Work required. The exercise asks you to copy every line below in which "livro" appears.

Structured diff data

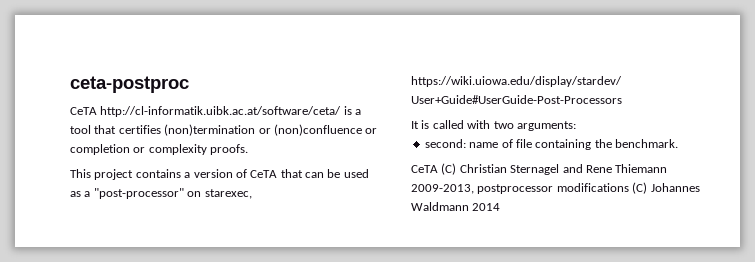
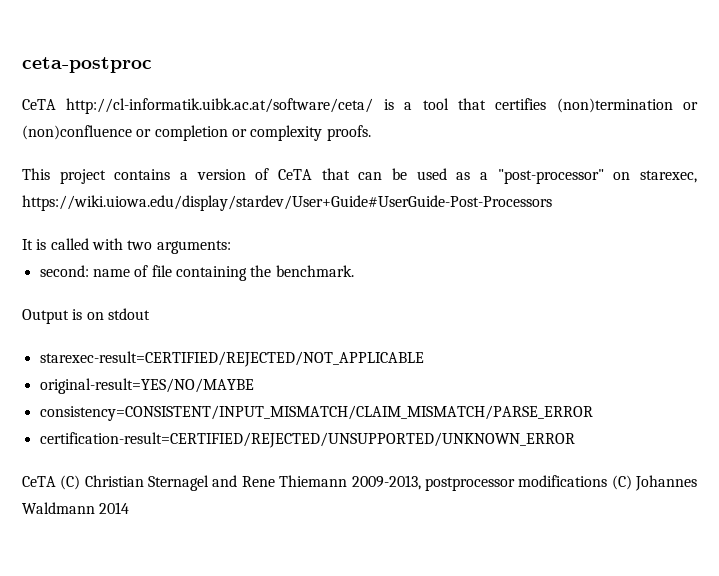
+ Output is on stdout
+ starexec-result=CERTIFIED/REJECTED/NOT_APPLICABLE
+ original-result=YES/NO/MAYBE
+ consistency=CONSISTENT/INPUT_MISMATCH/CLAIM_MISMATCH/PARSE_ERROR
+ certification-result=CERTIFIED/REJECTED/UNSUPPORTED/UNKNOWN_ERROR

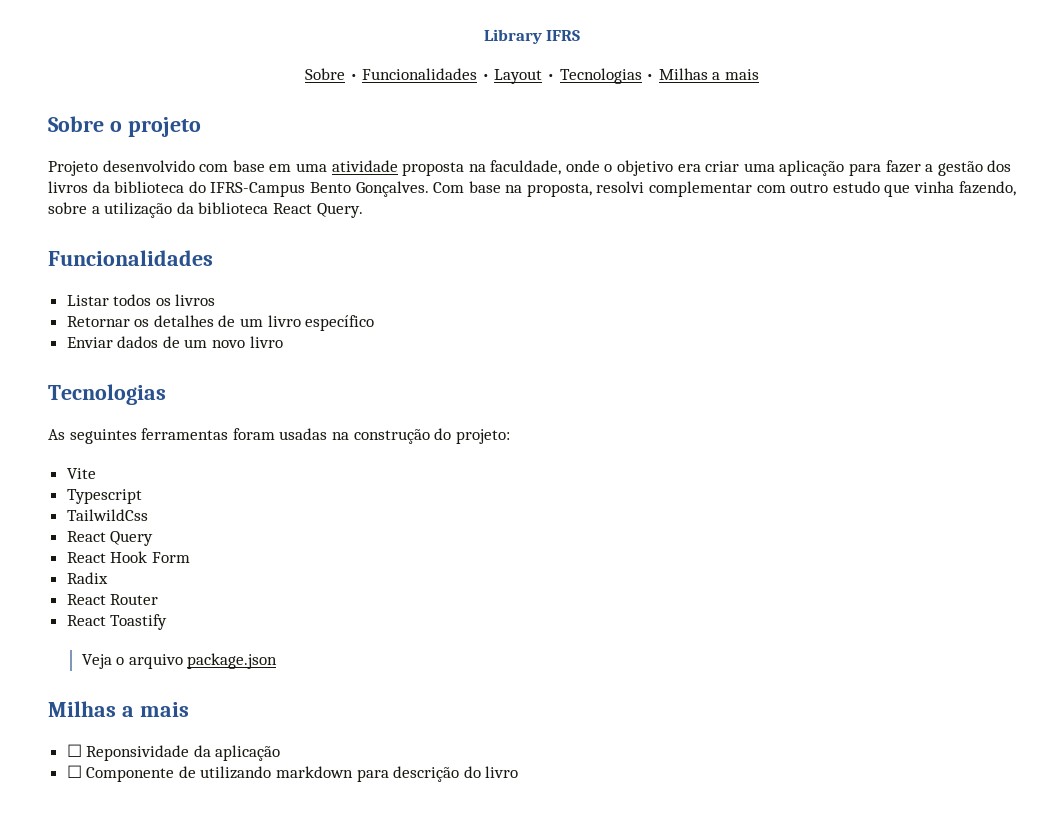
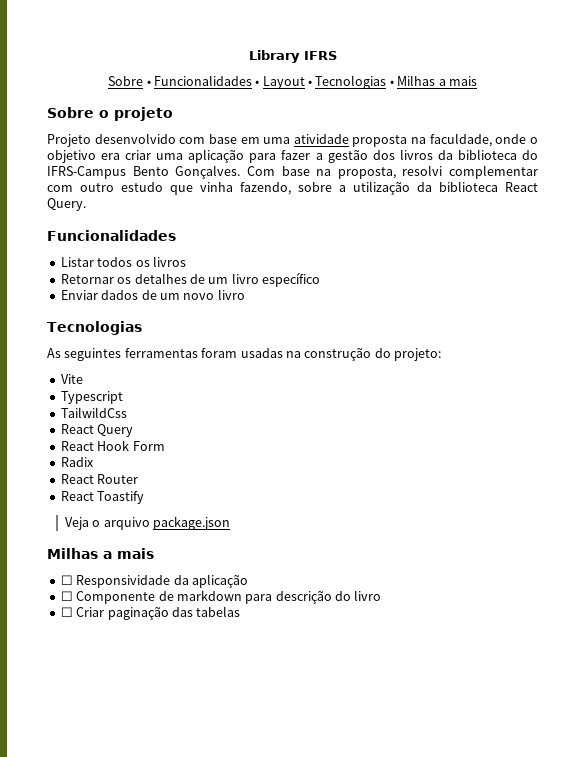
- ☐ Reponsividade da aplicação
+ ☐ Responsividade da aplicação
- ☐ Componente de utilizando markdown para descrição do livro
+ ☐ Componente de markdown para descrição do livro
+ ☐ Criar paginação das tabelas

Solution below.
- ☐ Componente de utilizando markdown para descrição do livro
+ ☐ Componente de markdown para descrição do livro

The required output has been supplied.